Гомбрович не раскрывает до конца, кто такая Ивонна,— и режиссер тоже. Он не ставит, подобно принцу, опыты на странной, явно неглупой девушке, у которой в почти бессловесном, но ярком исполнении Дарьи Урсуляк бывают мгновения живости и даже страстности. Он пытается понять, что же она делает с другими. Почему им недостаточно просто удалить ее с глаз долой, а надо убить; почему королева, глядя на нее, вспоминает о своих бездарных стихах, спрятанных под матрацем. А королю и камергеру (Сергей Епишев) она напоминает о белошвейке, которую они заманили на "вот этот самый диванчик" в дни лихой юности. "Но ведь та была худая брюнетка, а эта полноватая блондинка",— уточняет камергер, удерживая Ивонну, пока король делает насмерть перепуганной жертве какую-то инъекцию. Садизм, приправленный дворцовым этикетом, сгущается в воздухе, расцвечивая стены эстетским видеомэппингом (автор видео Марта Наврот).
Визуальная кульминация случается в сцене свадьбы: на стенах появляются огромные розы (тут и цветы, которые красили герои "Алисы в Стране чудес", и доведенный до гротеска гламур — прием современных художников) и растекаются тревожными кровоподтеками. Одетая в изысканное белое платье (костюмы Анны Ныковской) Ивонна вдруг оказывается хороша собой. Но не желает сесть за длинный стол — все мечется, вырываясь из рук верзилы камергера. Логично, что именно он, следя за соблюдением этикета, предлагает королю способ избавиться от бедняжки — подать к столу костлявую рыбу. Он и реализует замысел, отталкивая от хрипящей жертвы всех, кто хочет помочь.

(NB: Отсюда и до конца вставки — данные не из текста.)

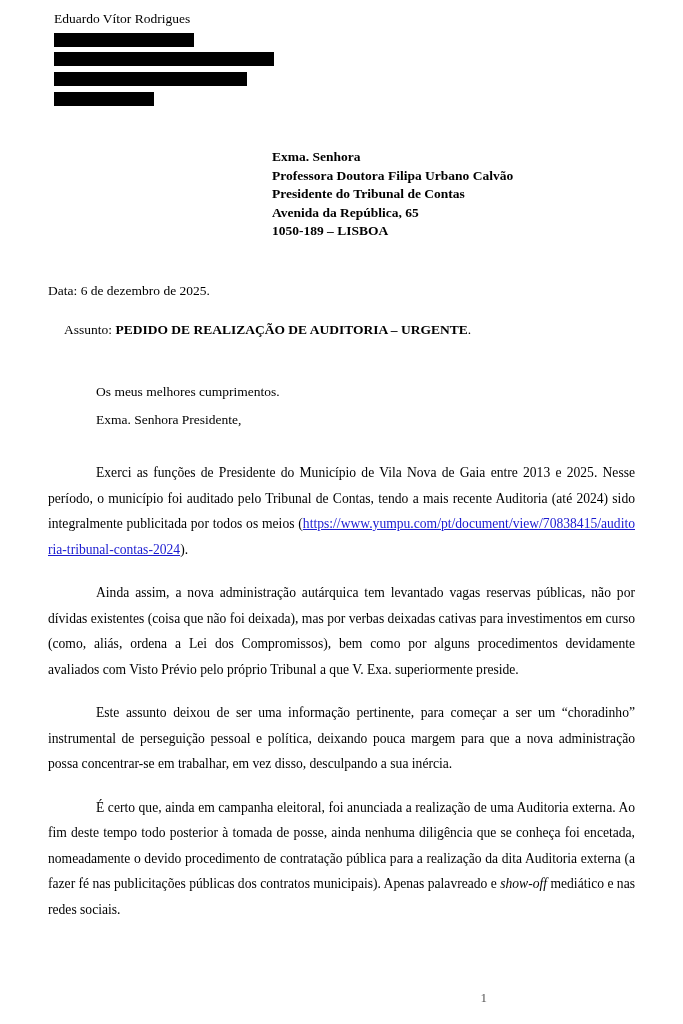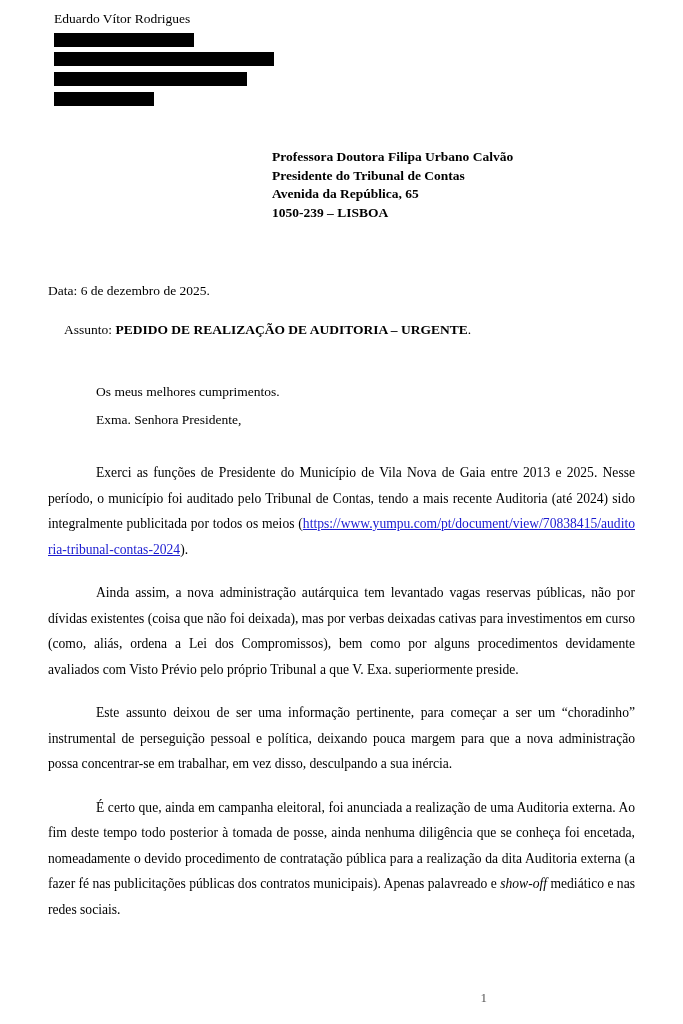--- a/index.html
+++ b/index.html
@@ -126,6 +126,7 @@
   </div>
 
   <div class="addressee">
+    <div>Exma. Senhora</div>
     <div>Professora Doutora Filipa Urbano Calvão</div>
     <div>Presidente do Tribunal de Contas</div>
     <div>Avenida da República, 65</div>

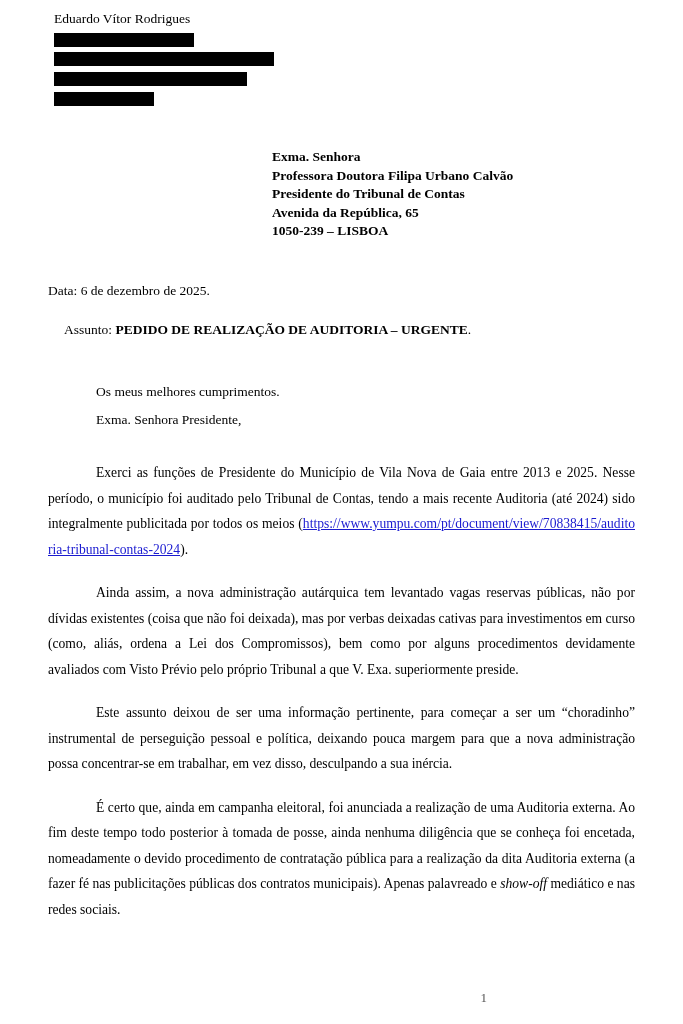--- a/index.html
+++ b/index.html
@@ -130,7 +130,7 @@
     <div>Professora Doutora Filipa Urbano Calvão</div>
     <div>Presidente do Tribunal de Contas</div>
     <div>Avenida da República, 65</div>
-    <div>1050-239 – LISBOA</div>
+    <div>1050-189 – LISBOA</div>
   </div>
 
   <div class="meta">

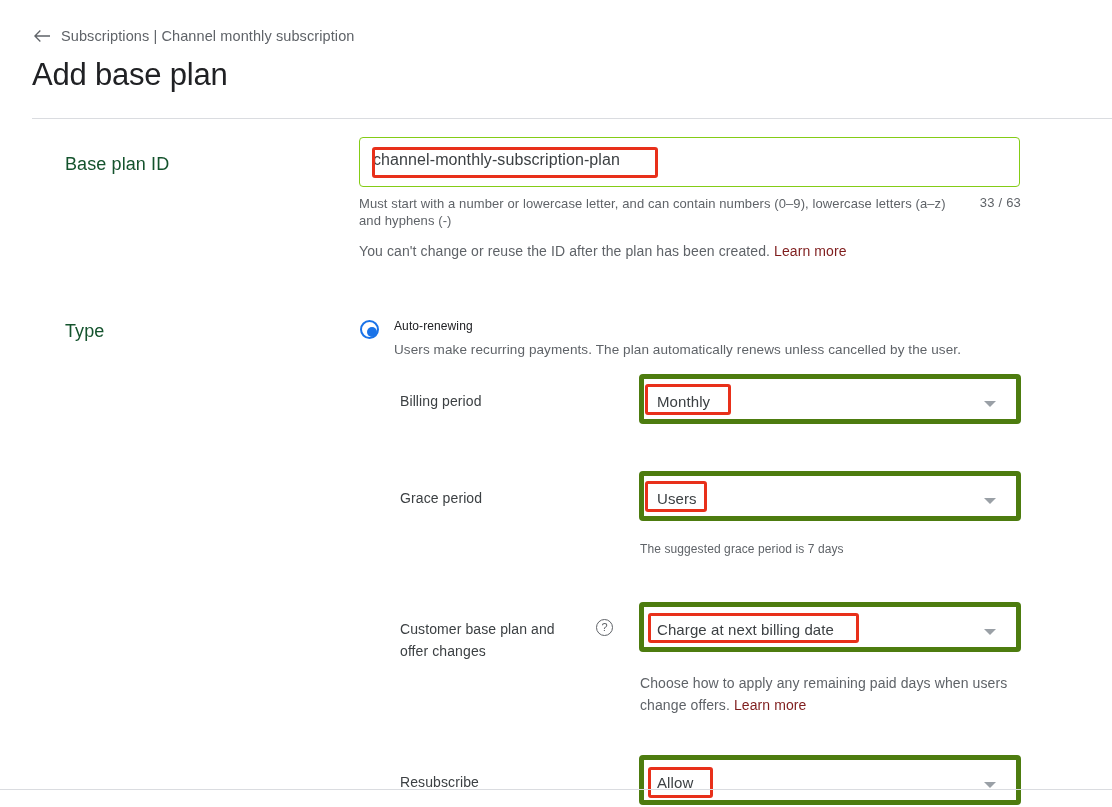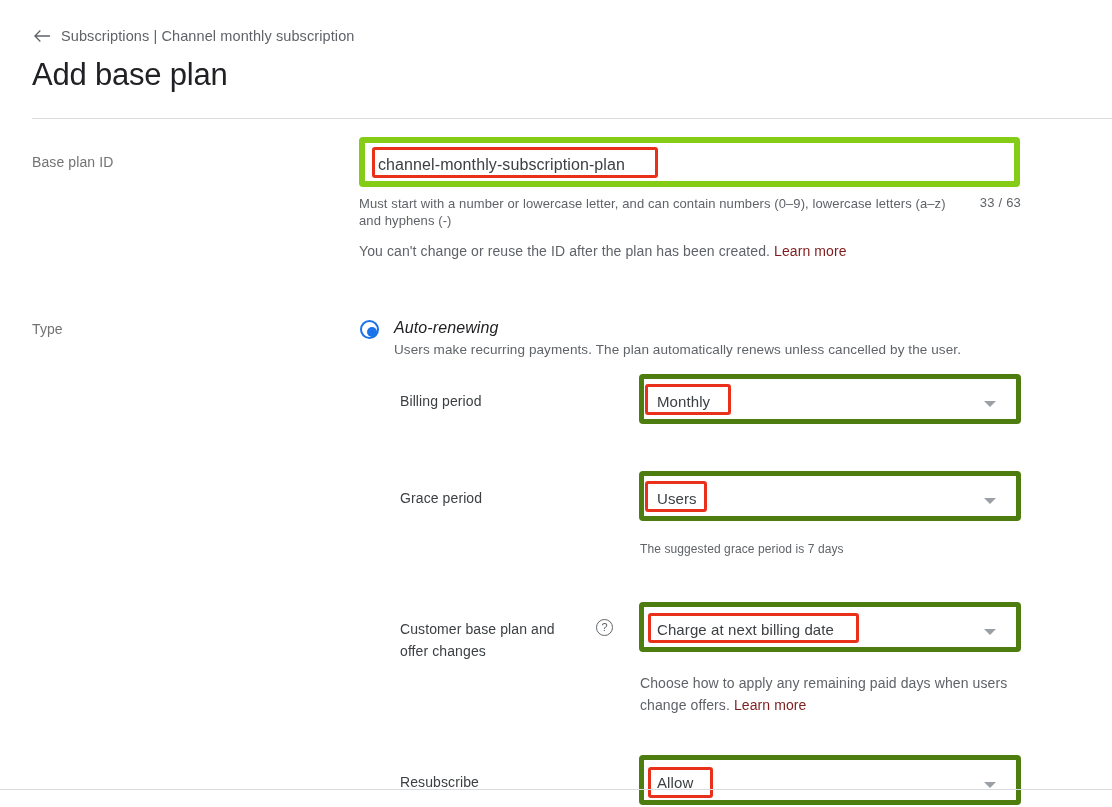--- a/index.html
+++ b/index.html
@@ -72,9 +72,10 @@
   
   .row-label {
     position: absolute;
-    font-size: 14px;
-    color: #737373;
-    letter-spacing: .1px;
+    font-size: 18px;
+    color: #14532d;
+    letter-spacing: .1px;
+    margin-left: 33px;
   }
   .sub-label {
     position: absolute;

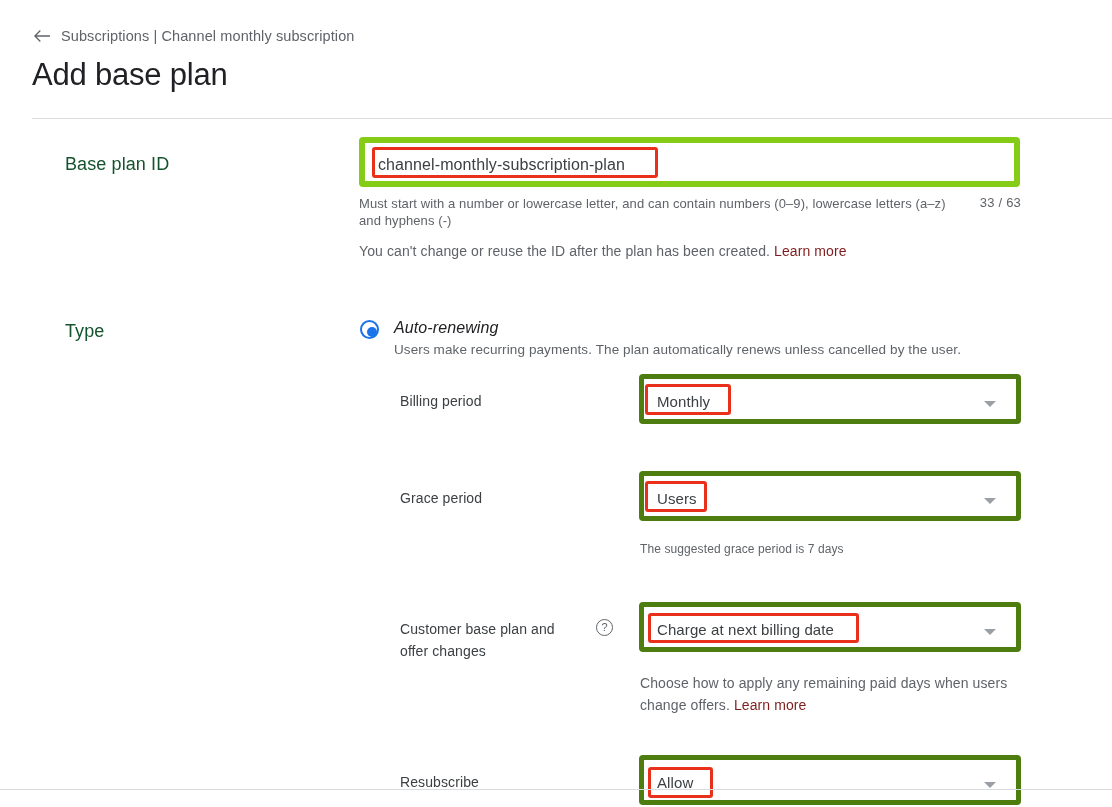--- a/index.html
+++ b/index.html
@@ -92,7 +92,7 @@
     top: 137px;
     width: 661px;
     height: 50px;
-    border: 6px solid #84cc16;
+    border: 1px solid #84cc16;
     border-radius: 4px;
     background: #fff;
     box-sizing: border-box;

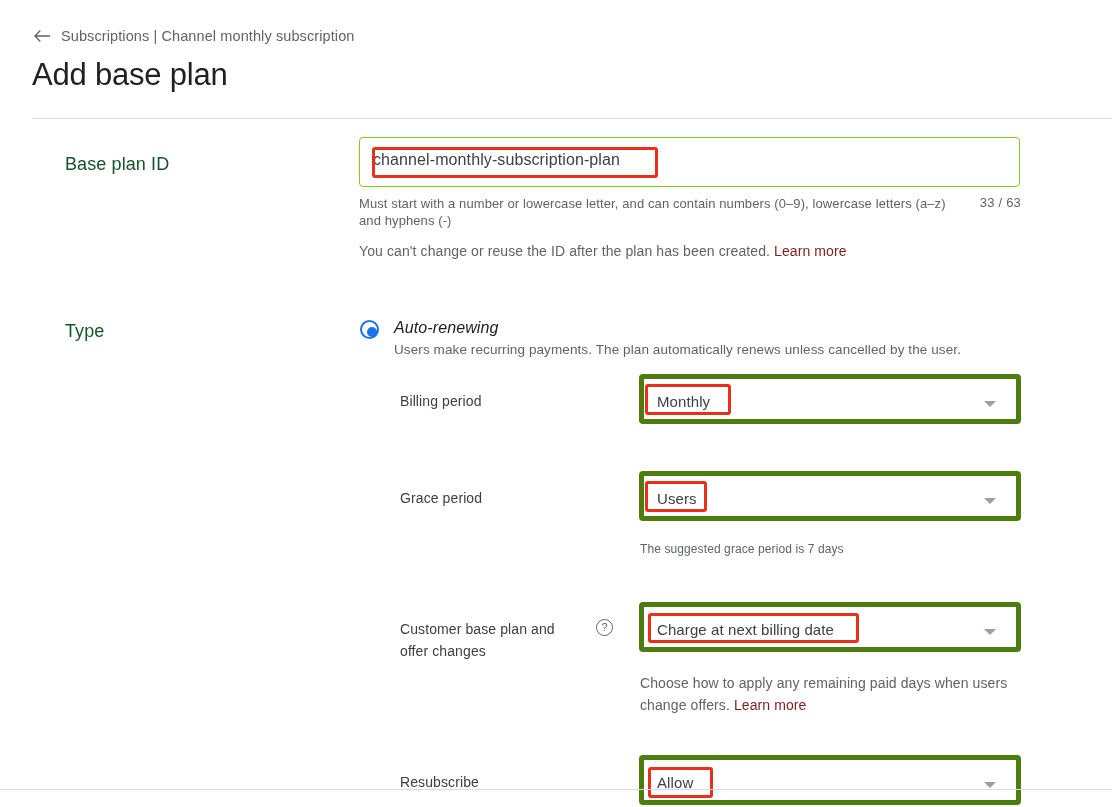--- a/index.html
+++ b/index.html
@@ -154,11 +154,10 @@
     position: absolute;
     left: 34px;
     top: -1px;
-    font-size: 16px;
+    font-size: 12px;
     color: #202124;
     letter-spacing: .1px;
     white-space: nowrap;
-    font-style: italic;
   }
   .radio-desc {
     position: absolute;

Точно выстроенная режиссером и прекрасно сыгранная Сергеем Епишевым роль наводит на разгадку: мы ненавидим и хотим избавиться от всех, кто ломает даже самые бессмысленные, но привычные ритуалы, заменяющие нам жизнь. Но вот Ивонна коченеет на столе, порядок восстановлен. В пьесе идет фарсовый разговор о трауре, портном и похоронном бюро. В спектакле вроде тоже. Но принц Филипп вдруг вскакивает на стол, крича, чтоб погасили свет. Еще секунда — и он, похоже, сморщится в жалкой Ивонниной улыбке.